Hospital Sisters Health System reports almost 2 year old data breach exposing 880K patients

Hospital Sisters Health System (HSHS), a non-profit healthcare organization operating 15 hospitals across Illinois and Wisconsin, is reporting a data breach affecting 882,000 patients. The organization discovered the security incident on August 27, 2023, after detecting unauthorized access to their network.
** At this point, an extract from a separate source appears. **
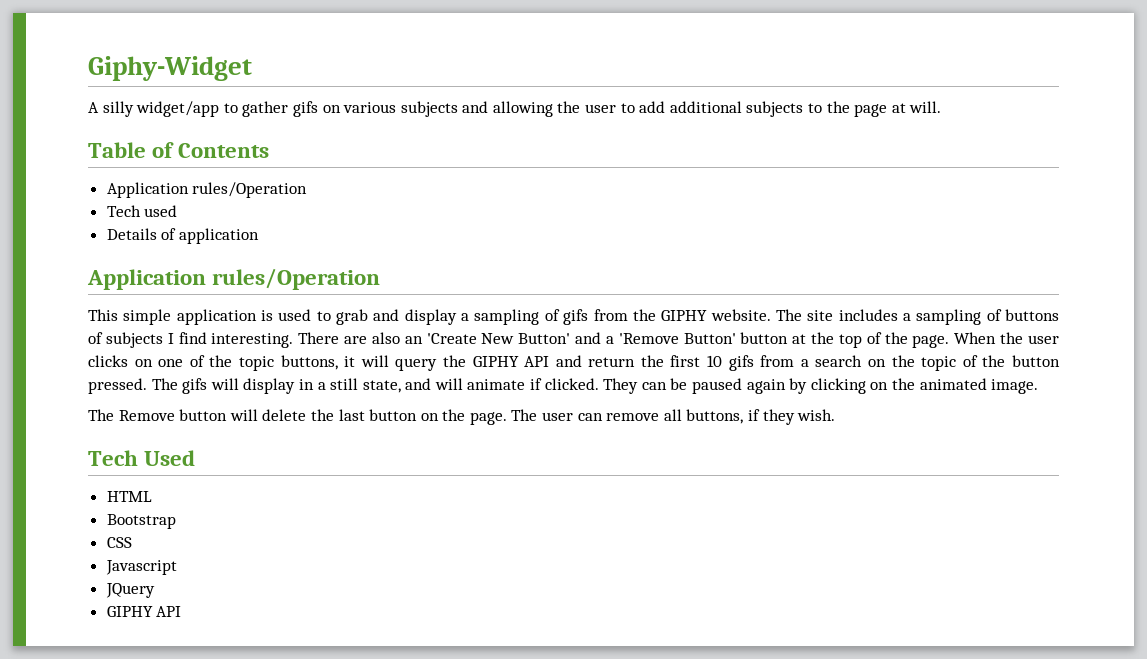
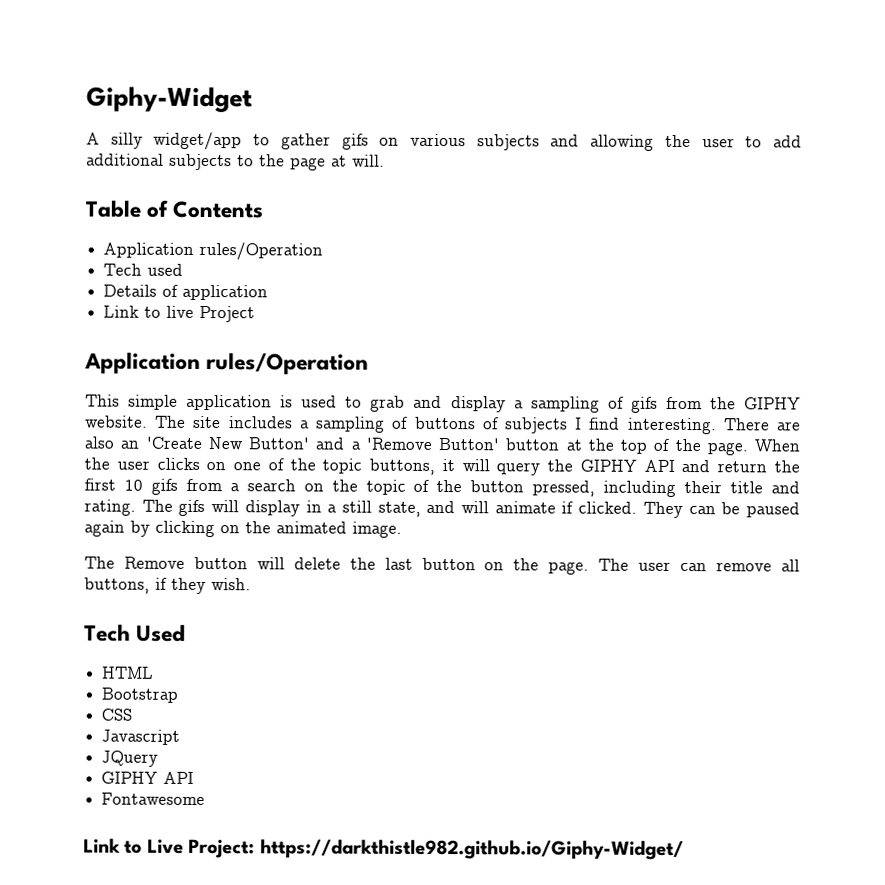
(259, 236) none -> [103,305,256,323] // Link to live Project
[88,378,147,394] pressed. -> [532,480,800,497] [84,499,136,516] pressed, including their title and rating.
(182, 611) none -> [101,792,206,806] [83,838,684,861] // Fontawesome // Link to Live Project: https://darkthistle982.github.io/Giphy-Widget/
The breach occurred between August 16 and August 27, 2023 and resulted in a widespread system outage affecting virtually all operating systems and phone systems across HSHS facilities in Illinois and Wisconsin. In response, HSHS engaged external security experts to investigate the incident, assess its impact, and assist their IT team in restoring affected systems. The organization emphasized that system restoration would take considerable time due to the complexity of their infrastructure, which operates hundreds of applications across thousands of servers.

The compromised information includes

• Names
• Addresses
• Dates of birth
• Medical record numbers
• Limited treatment information
• Health insurance information
• Social Security numbers
• Driver's license numbers

The nature of the attack is not disclosed. Although the incident and resulting outage indicate a ransomware attack, no ransomware operation has claimed responsibility for the breach. It's unclear why the organization waited almost 2 years before reporting the incident.

HSHS are offering affected individuals one year of free Equifax credit monitoring and advising them to monitor their account statements and credit reports for suspicious activity.